He didn't discount the possibility of both mixed together. The area had hidden geniuses, folks who could work out mathematical rules and produce usable structures. The pattern of tesselations in the design, for instance, looked like a single person's inspiration. It used hexagons, which laid together naturally. Every seventh hexagon was particularly dark and it was surrounded by lighter hexagons. As geometry, it wasn't too hard. As an achievement by a self-taught tradesman, it was amazing, a leap above everything else in the area. The floor was mostly level and the roof had a small dome. At the apex of the dome hung a straw sculpture of a man. The figure seemed to be an homage to the local harvest god.

“Is that Eleus up there?” Denario asked the footman.

The young, blonde-haired fellow halted and gave him a funny look.

“I thought even us waldis knew that one.

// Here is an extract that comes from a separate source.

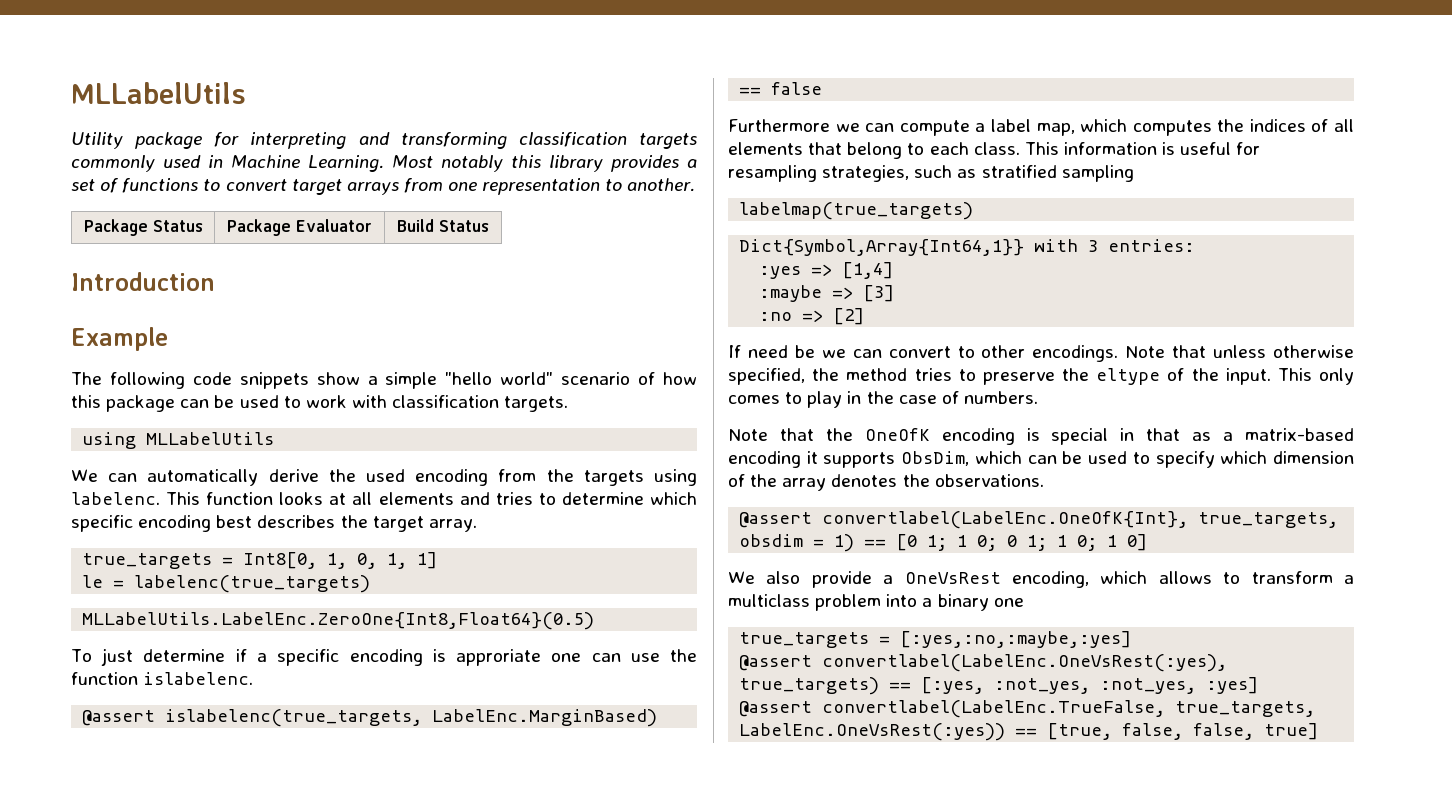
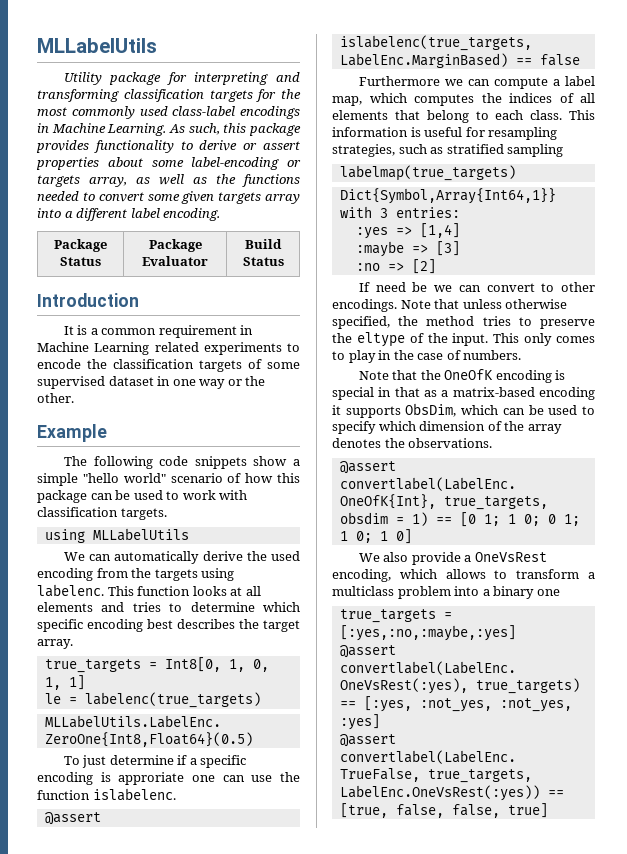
[71,155,697,172] [71,178,696,195] commonly used in Machine Learning. Most notably this library provides a set of functions to convert target arrays from one representation to another. -> [256,89,301,102] [37,106,300,119] [37,123,301,136] [36,140,301,153] [36,157,301,170] [37,174,300,187] [37,191,300,204] [37,208,221,221] for the most commonly used class-label encodings in Machine Learning. As such, this package provides functionality to derive or assert properties about some label-encoding or targets array, as well as the functions needed to convert some given targets array into a different label encoding.
(215, 281) none -> [63,325,254,338] [37,342,300,355] [37,359,300,372] [37,376,266,389] [37,393,74,403] // It is a common requirement in Machine Learning related experiments to encode the classification targets of some supervised dataset in one way or the other.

It's the hanged man. He's a magical thief who came in on wings and stole from the harvest. Eleus set a trap, caught him, pulled off his wings, and hanged him. It's a strange story.”

“Seems straightforward enough,” said Denario although he worried it might be a reference to Melcurio. There weren't many thieves or tricksters with wings.

“It's odd because the thief laughs when he's hung. He's a funny man. And he doesn't die in any of the three endings that I know. In one version, the thief tricks Eleus by pretending to die but, when he's cut down, he grabs his wings and flies away. In another, the thief begs out of the hanging by offering to protect the crops. He gets bored after a few years and forgets. Then Eleus hangs him but the thief doesn't die, so he's sent back to his guard job.”

“And the third version?”

“That's the right one!” boomed a hearty voice. A beefy fellow of middling height strode forward. Two other men hung behind, one on either side, so Denario judged immediately that this was the mayor. “I was there. I should know. I'm Friedrich, by the way, and you must be the accountant with the foreign sounding name.”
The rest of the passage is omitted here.